Enable pgvector and create tables¶
Install the extension once per database and create a table for every data model you plan to index.
The implementation expects three columns and manages timestamps automatically. For a Chunk
model
the migration could look like this (adjust the vector dimension to match your embedding provider):
CREATE EXTENSION IF NOT EXISTS vector;
CREATE TABLE chunk (
id UUID NOT NULL DEFAULT gen_random_uuid(),
embedding VECTOR(1536) NOT NULL,
payload JSONB NOT NULL,
meta JSONB NOT NULL,
created TIMESTAMPTZ NOT NULL DEFAULT CURRENT_TIMESTAMP
);
-- Optional ANN index (requires pgvector >= 0.4.0)
CREATE INDEX IF NOT EXISTS chunk_embedding_idx
ON chunk
USING ivfflat (embedding vector_cosine_ops)
WITH (lists = 100);
The helper stores the serialized DataModel
instance inside payload
, so the JSON schema mirrors
the model definition. It writes monotonically increasing created
timestamps to preserve insertion
order for non-similarity queries.
Wiring the index¶
Construct the index with PostgresVectorIndex()

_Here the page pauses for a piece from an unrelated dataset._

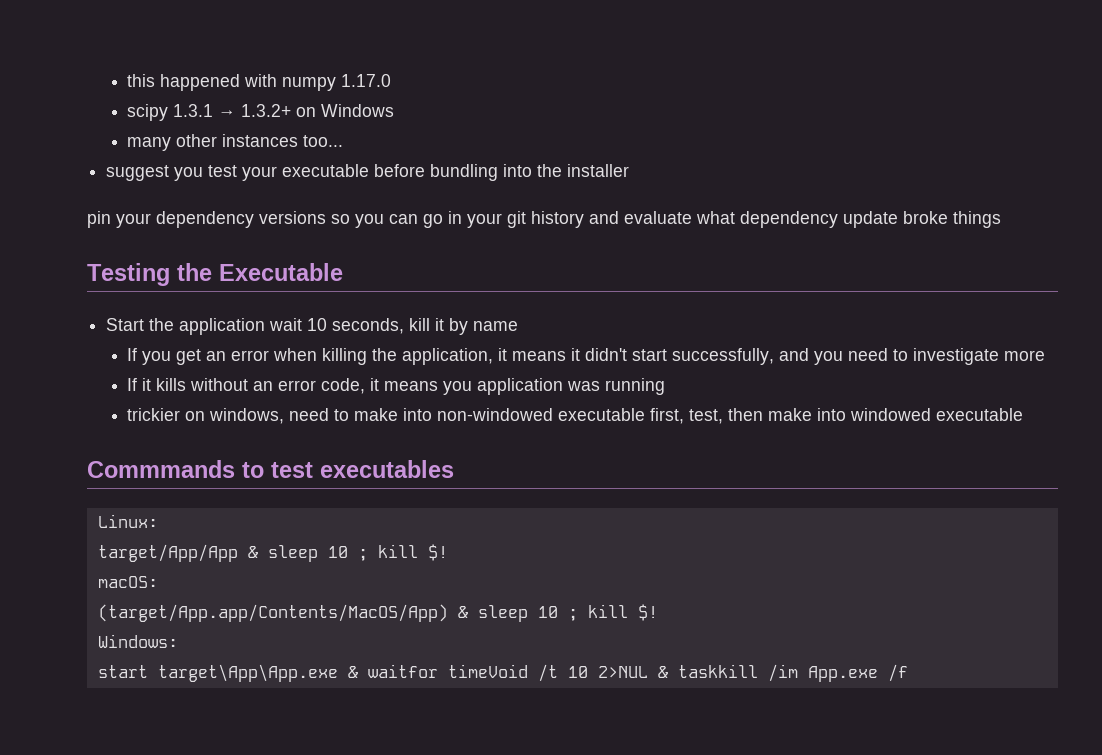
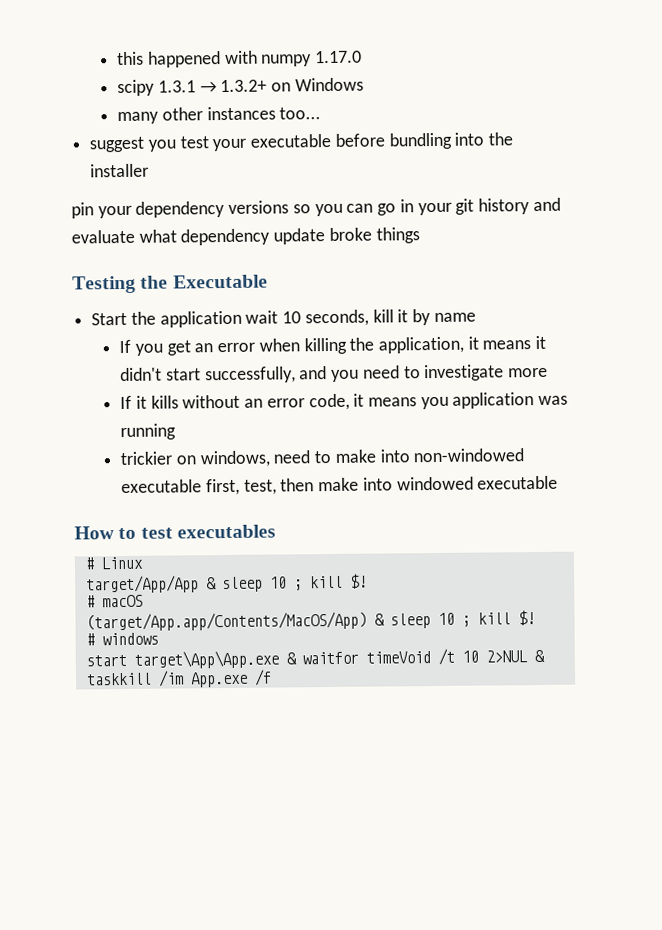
[87,460,235,478] Commmands -> [74,526,114,540] How
[97,514,158,528] Linux: -> [84,556,143,570] # Linux
[97,576,158,588] macOS: -> [85,594,143,608] # macOS
[97,634,178,648] Windows: -> [85,632,159,646] # windows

and reuse the shared Postgres
state inside an
active context scope. The optional mmr_multiplier
argument controls how many rows are fetched
before applying Maximal Marginal Relevance re-ranking when rerank=True
.
from collections.abc import Sequence
from draive import ctx
from draive.parameters import DataModel, Field
from draive.postgres import PostgresConnectionPool, PostgresVectorIndex
from draive.utils import VectorIndex
class Chunk(DataModel):
identifier: str = Field(alias="id")
text: str
async with ctx.scope(
"pgvector-demo",
PostgresVectorIndex(),
disposables=(
PostgresConnectionPool.of(dsn="postgresql://draive:secret@localhost:5432/draive"),
),
):
await VectorIndex.index(
Chunk,
values=[Chunk(identifier="doc-1", text="hello world")],
attribute=Chunk._.text,
)
results: Sequence[Chunk] = await VectorIndex.search(
Chunk,
query="hello",
limit=3,
score_threshold=0.6, # optional cosine similarity cutoff
rerank=True,
)
Queries can be strings, TextContent
, ResourceContent
(text or image), or pre-computed vectors.
When score_threshold
is provided the helper converts it to the cosine distance cutoff used by
pgvector. Set rerank=False
to return rows ordered solely by the database similarity operator.
Payload filtering and requirements¶
Search and deletion accept AttributeRequirement
instances which are evaluated against the stored
payload JSON. Requirements are translated to SQL expressions (for example, AttributeRequirement.equal
becomes payload #>> '{text}' = $2
). Unsupported operators raise NotImplementedError
, ensuring the
query surface remains explicit.
Putting it together¶
Combine these adapters with higher-level Draive components to centralise operational data in
Postgres. For example, wire the configuration repository into your configuration state, keep
reusable instruction sets shareable across teams, and persist model interactions for analytics—all
while letting haiway
manage connection pooling and logging through the active context.